To evaluate binary classifications, it is a common practice to use confusion matrices generated for a particular cut-off threshold. When researchers prefer to consider all the possible thresholds as opposed to picking just one, the rates computed on the confusion matrices can be used as axes for curves, such as the popular and well-known receiver operating characteristic (ROC) curve. A ROC curve has all the possible sensitivity values on the y axis and all the possible false positive rate values on the x axis; the latter correspond to all the $|1 - specificity|$ scores. A common metric employed in thousands of scientific studies to assess a ROC curve is its area under the curve (AUC), which ranges from 0 meaning completely wrong performance) to 1 meaning perfect performance.
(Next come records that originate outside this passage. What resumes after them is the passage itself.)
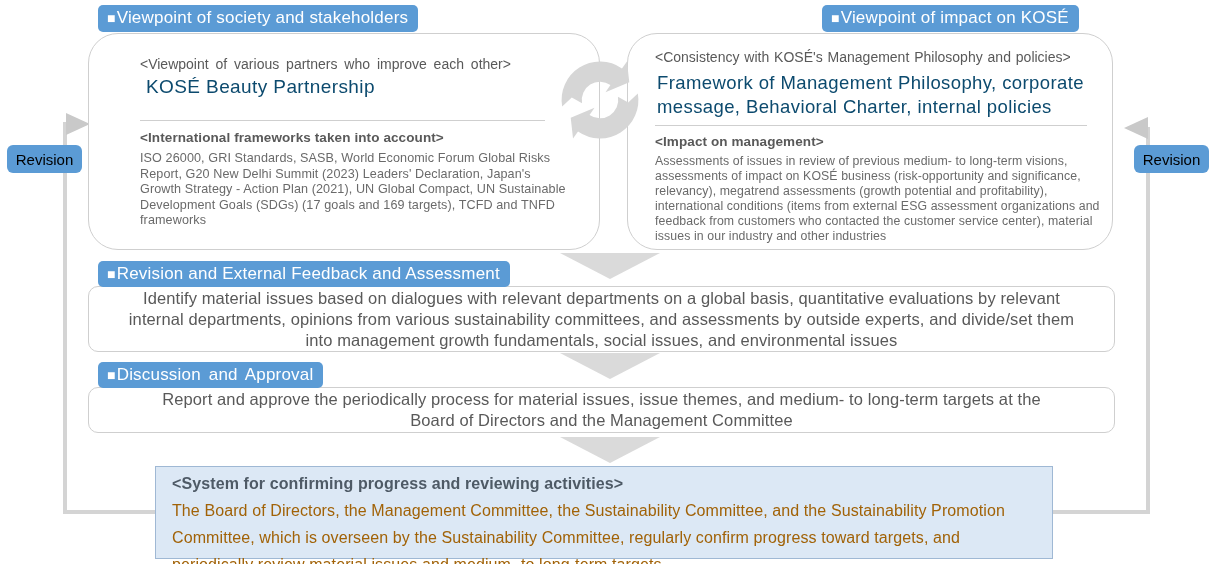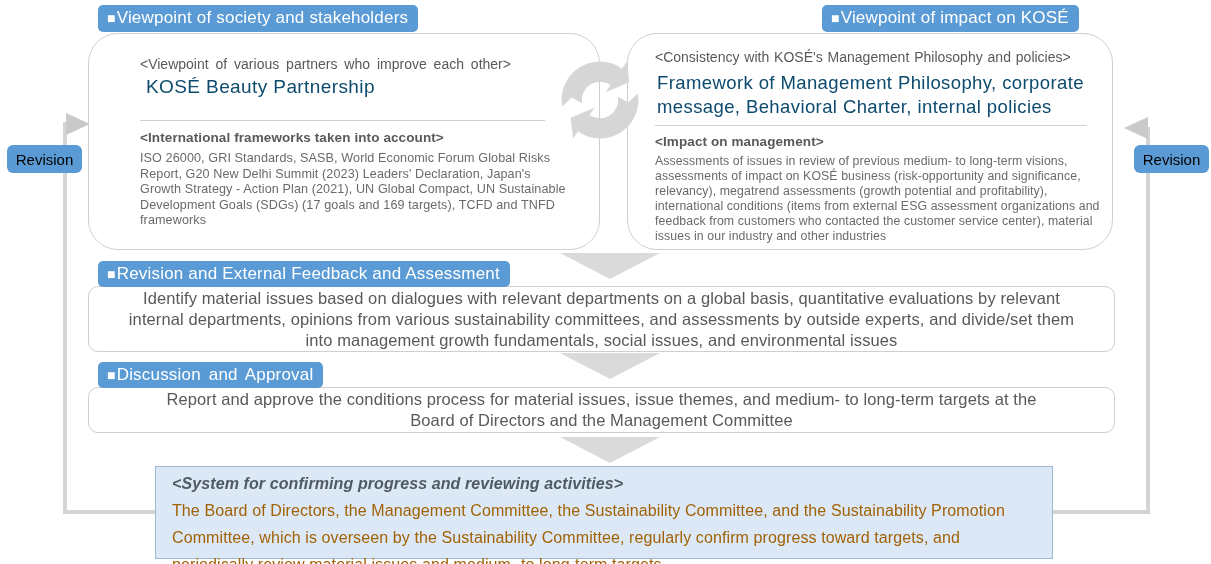--- a/index.html
+++ b/index.html
@@ -38,21 +38,21 @@
   .smalltext { position:absolute; font-size:12.6px; line-height:15.6px; color:#6a6a6a; z-index:2; letter-spacing:0.1px; }
   
   .tri { position:absolute; width:0; height:0; z-index:1;
     border-left:50px solid transparent; border-right:50px solid transparent;
     border-top:26px solid #dadada; }
   
   .cycle { position:absolute; z-index:2; }
   
   .sysbox { position:absolute; background:#dce8f5; border:1px solid #9fb8d4;
     z-index:2; padding:8px 16px 6px 16px; }
-  .sysbox .sys-h { font-size:16px; font-weight:600; color:#4e5a66; letter-spacing:0.1px; margin-bottom:4px;font-style:italic; }
+  .sysbox .sys-h { font-size:16px; font-weight:600; color:#4e5a66; letter-spacing:0.1px; margin-bottom:4px; }
   .sysbox .sys-b { font-size:16px; color:#a16207; line-height:27px; letter-spacing:0.1px; }
 </style>
 </head>
 <body>
 
 <div class="stage">
 
   <div class="loop" style="left:63px; top:122px; width:4px; height:392px;"></div>
   <div class="loop" style="left:63px; top:510px; width:95px; height:4px;"></div>
   <div class="arrowhead-right" style="left:66px; top:113px;"></div>
@@ -109,21 +109,21 @@
   </div>
   <div class="midbox" style="left:88px; top:286px; width:1027px; height:66px; padding:4px 28px;">
     <span>Identify material issues based on dialogues with relevant departments on a global basis, quantitative evaluations by relevant internal departments, opinions from various sustainability committees, and assessments by outside experts, and divide/set them into management growth fundamentals, social issues, and environmental issues</span>
   </div>
 
   <div class="hdr" style="left:98px; top:362px; height:26px; word-spacing:3px;">
     <span class="blt">■</span>
     <span>Discussion and Approval</span>
   </div>
   <div class="midbox" style="left:88px; top:387px; width:1027px; height:46px; padding:2px 55px;">
-    <span>Report and approve the conditions process for material issues, issue themes, and medium- to long-term targets at the Board of Directors and the Management Committee</span>
+    <span>Report and approve the periodically process for material issues, issue themes, and medium- to long-term targets at the Board of Directors and the Management Committee</span>
   </div>
 
   <div class="sysbox" style="left:155px; top:466px; width:898px; height:93px;">
     <div class="sys-h">&lt;System for confirming progress and reviewing activities&gt;</div>
     <div class="sys-b">The Board of Directors, the Management Committee, the Sustainability Committee, and the Sustainability Promotion Committee, which is overseen by the Sustainability Committee, regularly confirm progress toward targets, and periodically review material issues and medium- to long-term targets.</div>
   </div>
 
 </div>
 
 </body></html>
The ROC AUC, however, suffers from multiple flaws and pitfalls [33, 34, 37,38,39,40,41,42,43] and does not inform us about positive predictive value and negative predictive value. Moreover, as we reported, a high ROC AUC can guarantee only one high value among sensitivity and specificity in the worst case, and high values of both in the best case. Such behavior has its roots in the intrinsic mathematical properties of sensitivity and specificity, the two rates identifying a point in the ROC space. Indeed, not only a point in the ROC space is pointing to multiple given confusion matrices or classes thereof, but to such a given point, the range of MCC values corresponding to the aforementioned ROC point is quite broad, leaving room for a heterogeneous landscape of classifiers, with a quite different set of performances. Consequently, the value of the measure of the area under a ROC curve can represent deeply different situations, which calls into question the ROC AUC reliability as a classifier’s goodness metric. Looking back, it is even surprising that such a faulty metric has been used so frequently in scientific research for so many years, especially for medical decision-making regarding the lives of patients.

Speaking about poor-quality medical research, Douglas G. Altman once wrote: “Once incorrect [medical] procedures become common, it can be hard to stop them from spreading through the medical literature like a genetic mutation” [63, 64]. We believe this to be the case in the usage of ROC curves for binary classification assessment.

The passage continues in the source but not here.